Le ministre des Armées a répondu aux questions de franceinfo depuis le camp de Deir Kifa dans le sud du Liban où sont stationnés une partie des casques bleus français de la Force intérimaire des Nations unies au Liban (Finul).
Article rédigé par franceinfo, Hadrien Bect
Radio France
Publié Mis à jour
Temps de lecture : 10min
Le ministre des Armées, Sébastien Lecornu, à l'Elysée le 21 juin 2023. (BERTRAND GUAY / AFP)

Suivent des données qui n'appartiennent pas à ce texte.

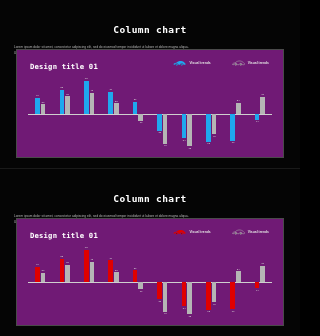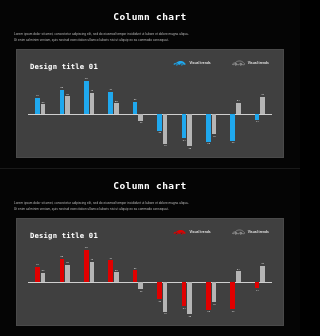"Column chart" .slide-title { padding-top: 11px -> 24px }
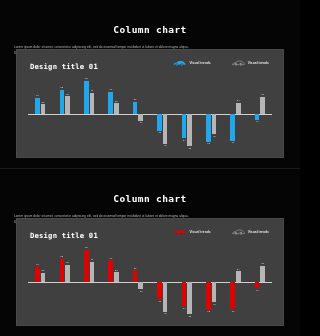"Design title 01" .panel { background: #404040 -> #701a75 }
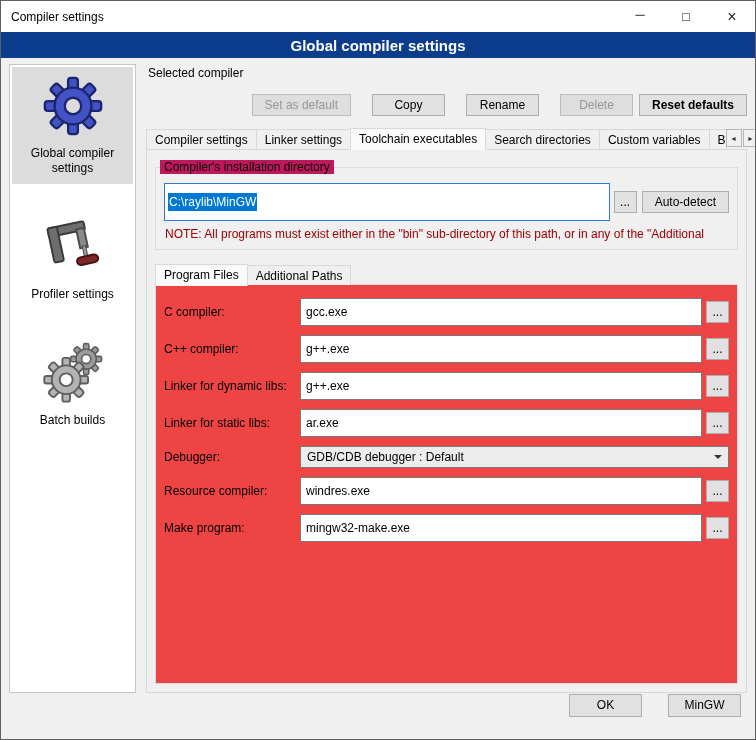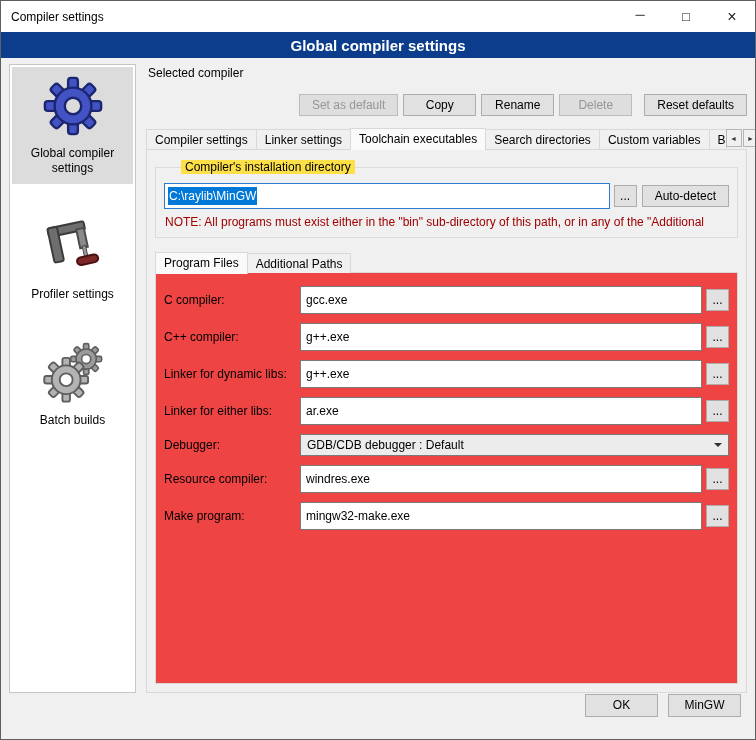"Set as default" .btn { margin-left: none -> 16px }
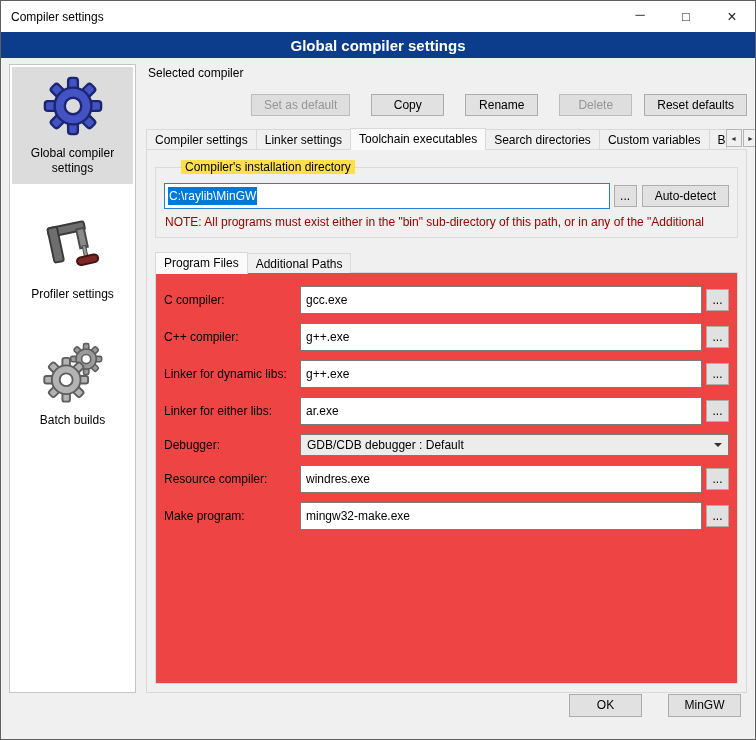"Reset defaults" .btn-reset { font-weight: none -> bold; margin-left: 7px -> 1px }
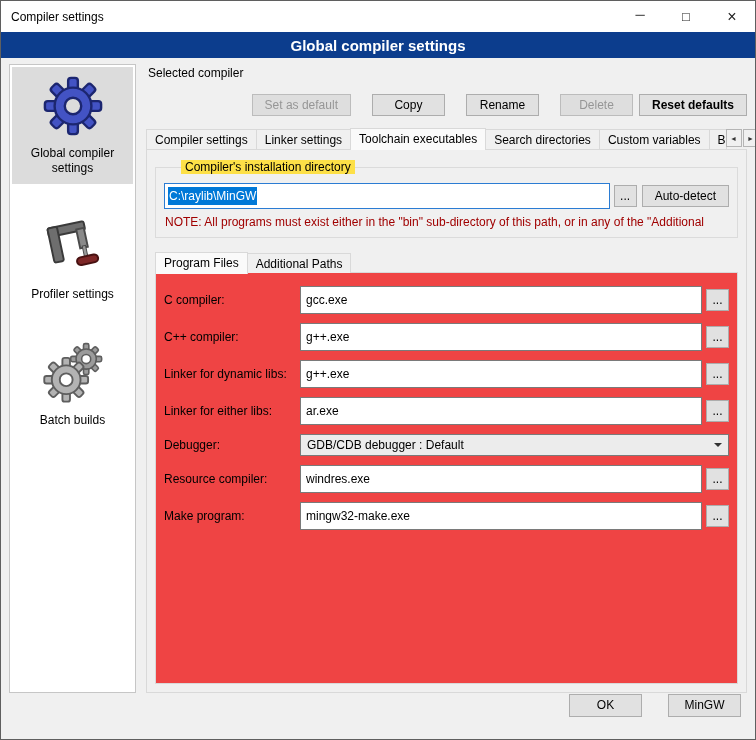"Compiler's installation directory" .groupbox-title { background: #fde047 -> #be185d; left: 25px -> 4px }
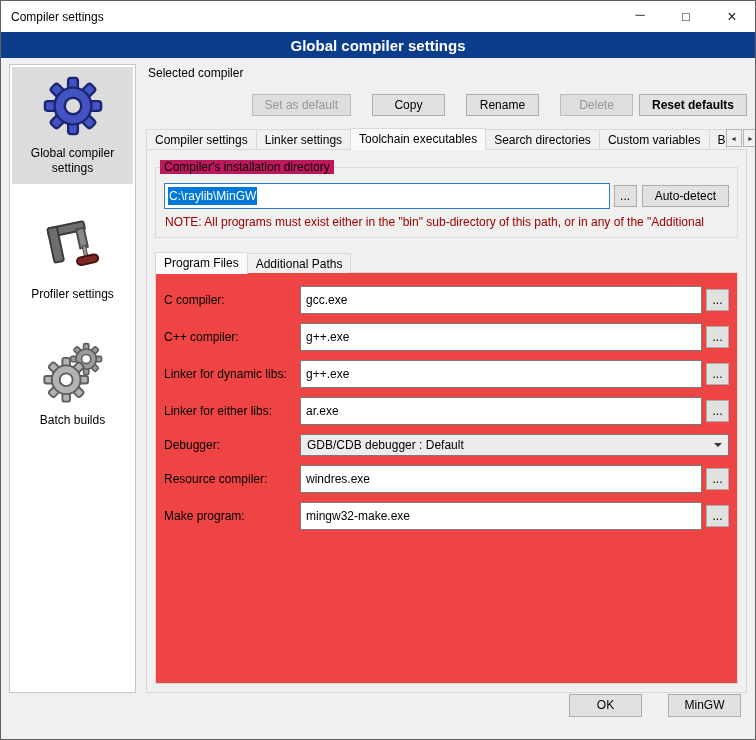"C:\raylib\MinGW" .dir-input { height: 26px -> 38px }
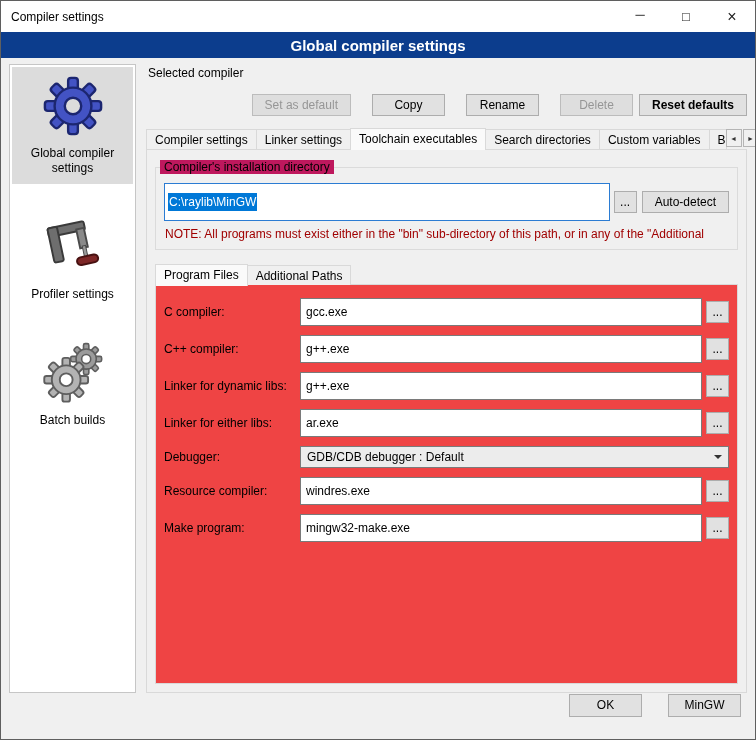"Linker for either libs:" label { text: either -> static }
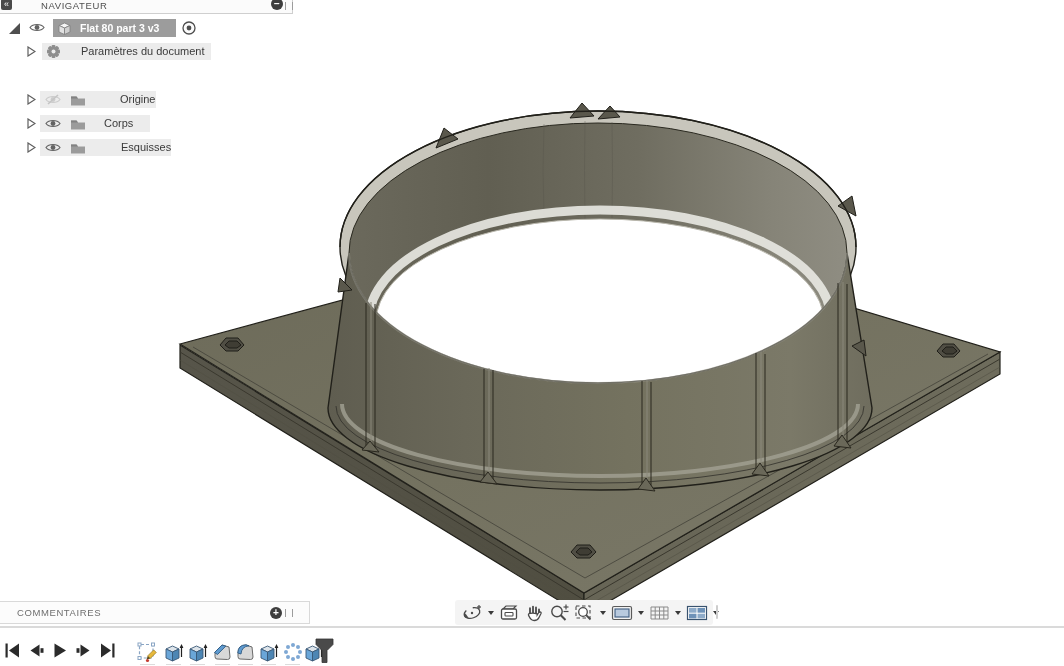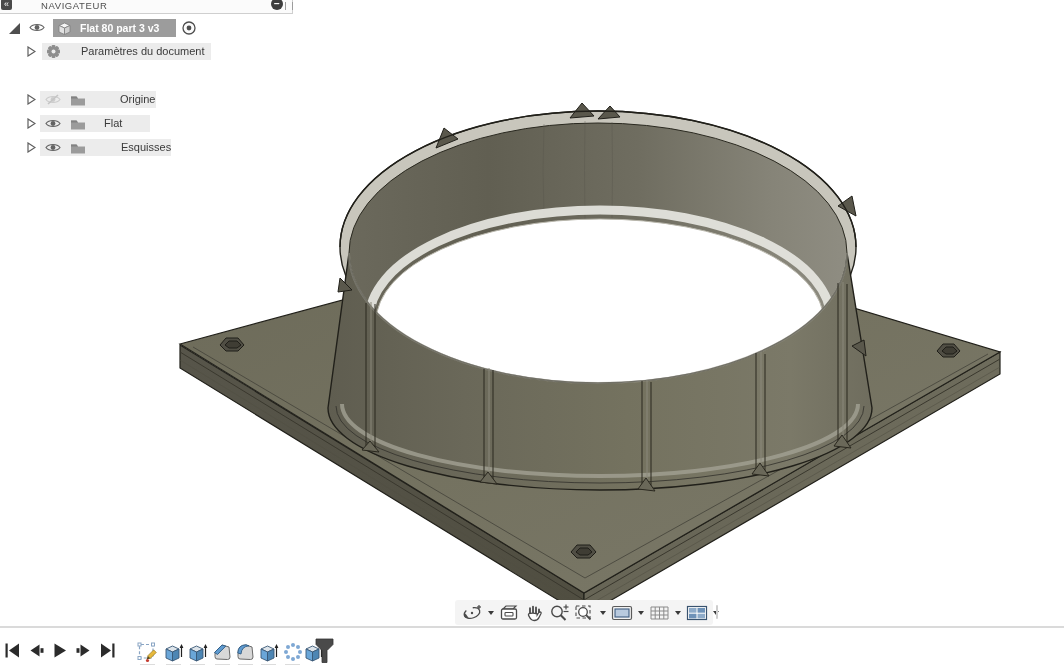"Flat" span.tree-label { text: Flat -> Corps }
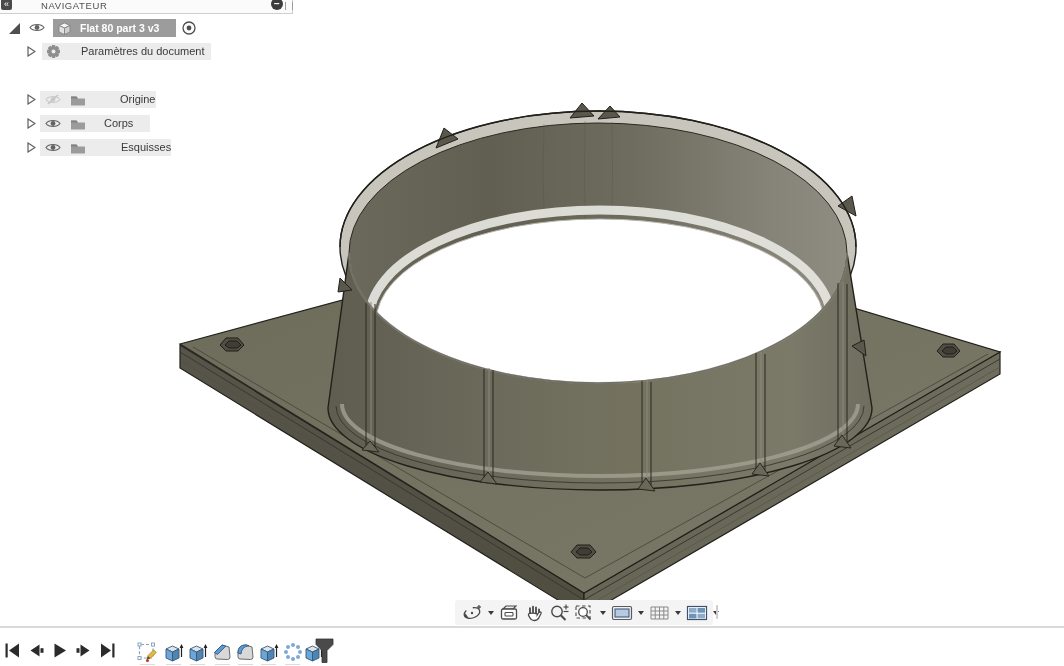"COMMENTAIRES" div.abs { html: none -> <div> <div>COMMENTAIRES</div> <div>+</div> <div></div> </div> }
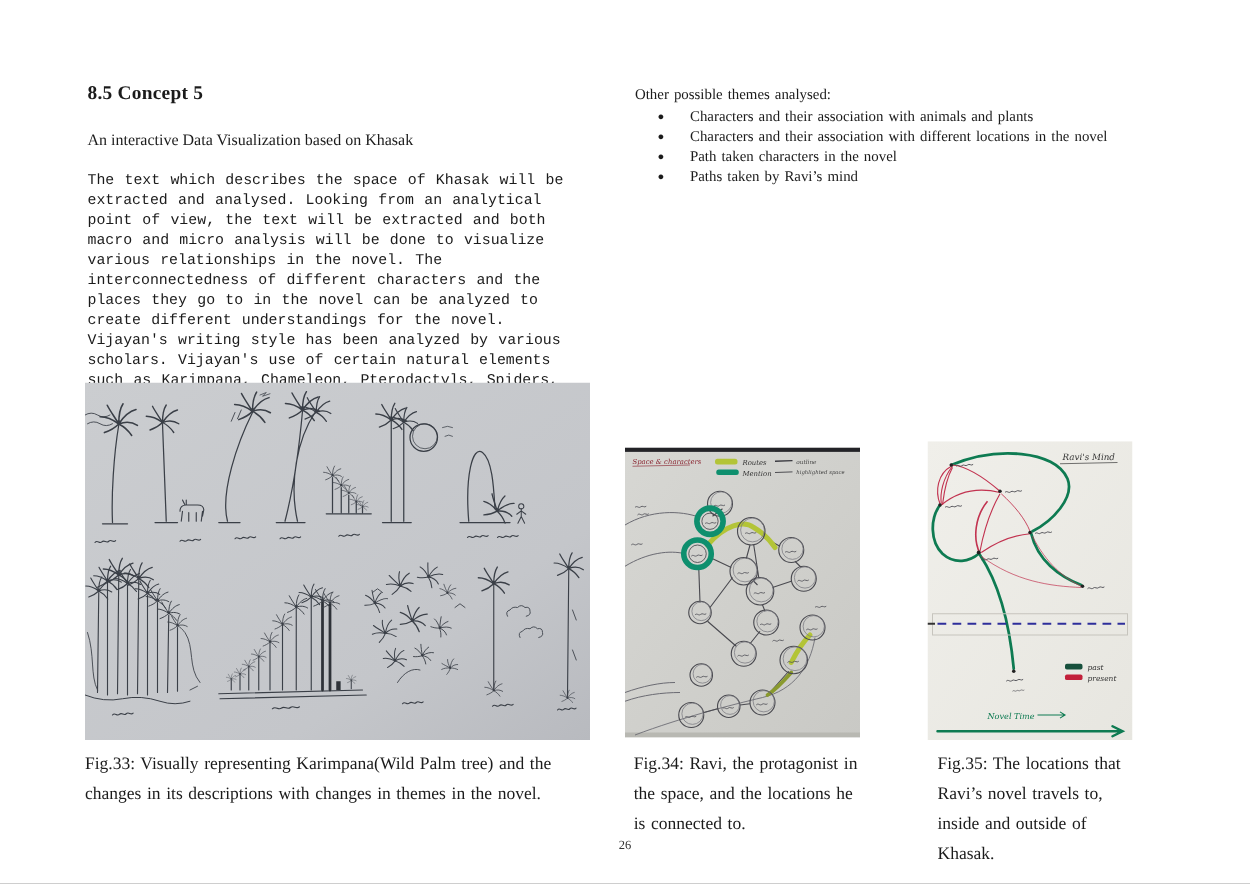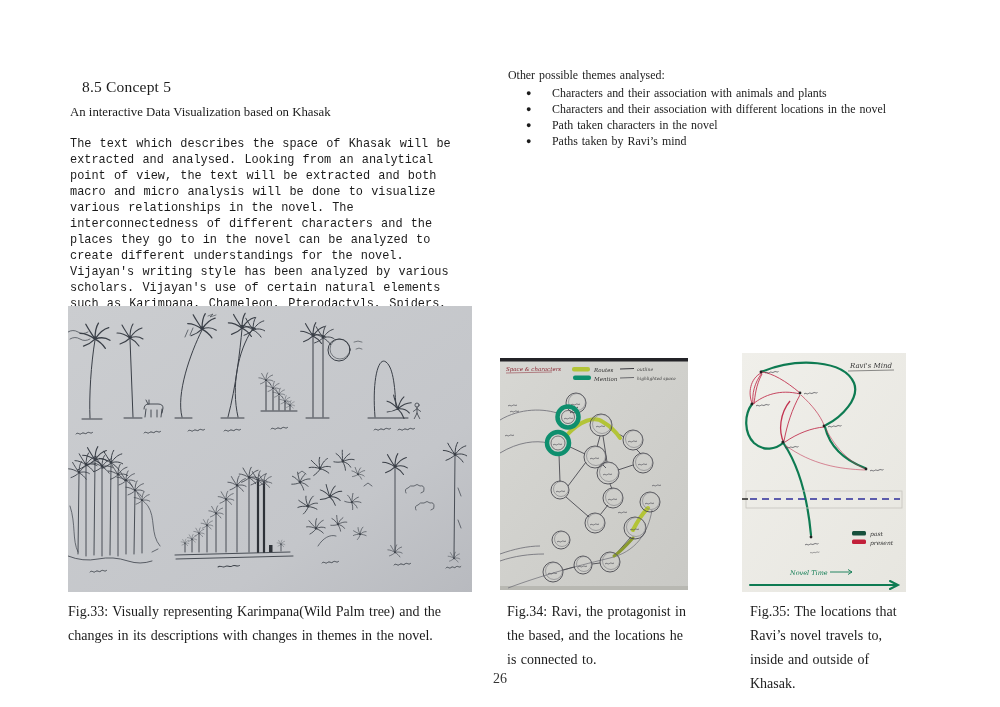"8.5 Concept 5" h1.sec { font-weight: normal -> bold; margin: 12px -> 0 }
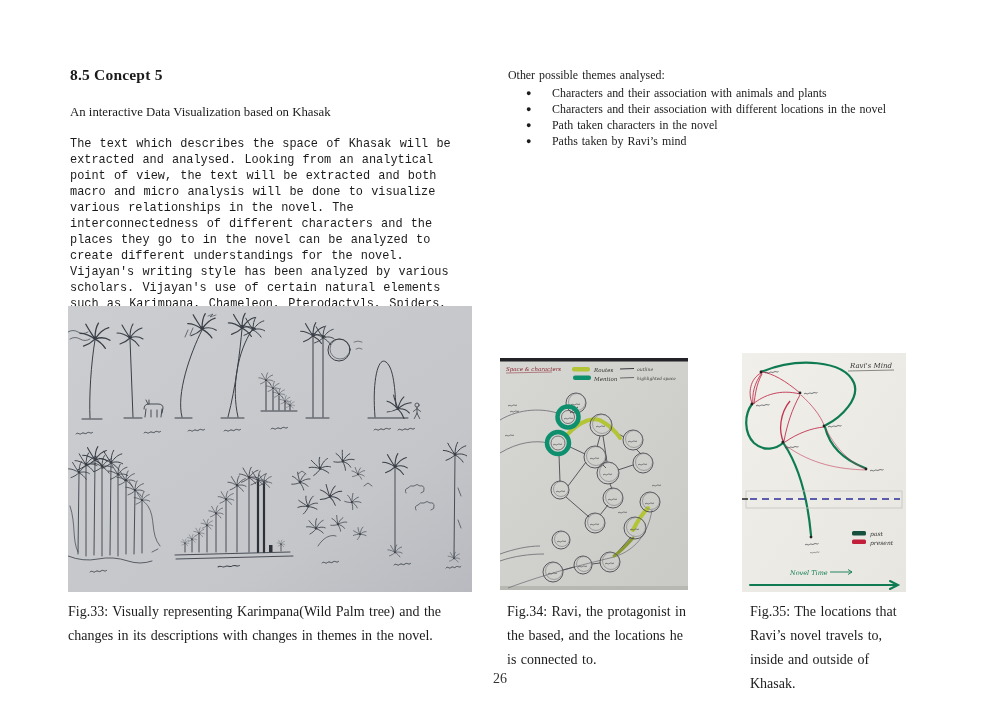"Fig.34: Ravi, the protagonist in" div.abs { text: based -> space }
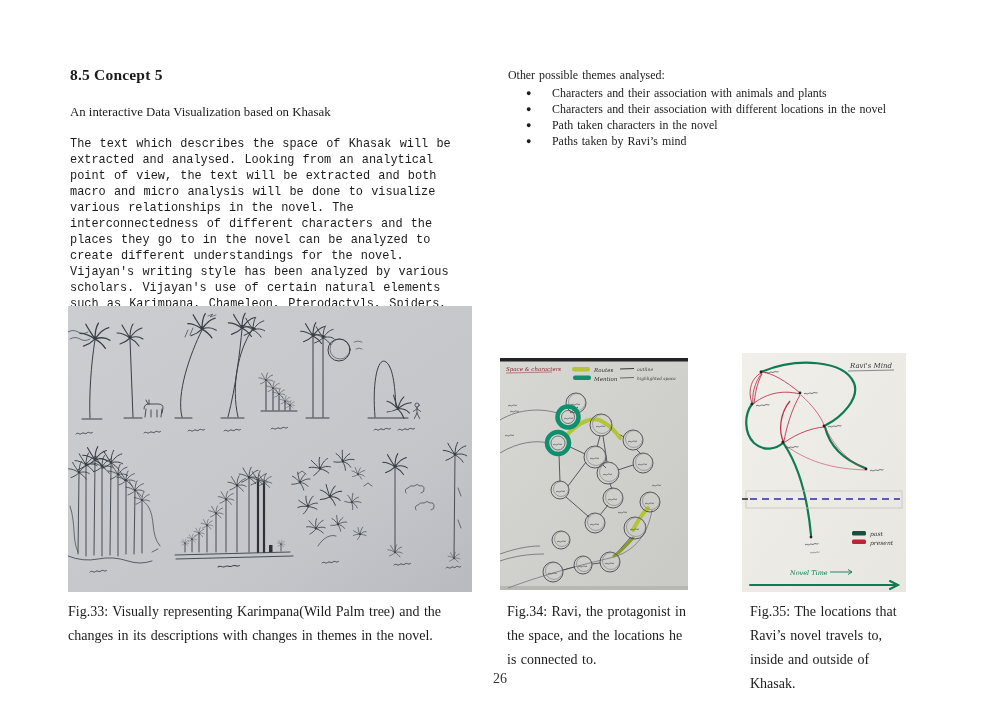"26" .pagenum { font-size: 14px -> 10px }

"La guerre ici au Liban, plongerait une partie du Moyen-Orient dans un gouffre, une abîme dont on aurait du mal collectivement à se relever", a estimé le ministre des Armées Sébastien Lecornu depuis le sud du Liban, au camp de Deir Kifa, dans une interview sur franceinfo et enregistrée dans l'après-midi du jeudi 2 novembre, avant que le mouvement libanais Hezbollah affirme dans la soirée de jeudi avoir attaqué simultanément "19 positions et sites militaires" israéliens. 

C'est au camp de Deir Kifa que sont stationnés une partie des casques bleus français de la Force intérimaire des Nations unies au Liban (Finul). Les forces françaises, présentes au Liban depuis 1978, sont parmi les principaux contributeurs de la Finul, avec 700 hommes. Un entretien au cours duquel le ministre a annoncé l'envoi prochain du porte-hélicoptères Dixmude au large de Gaza.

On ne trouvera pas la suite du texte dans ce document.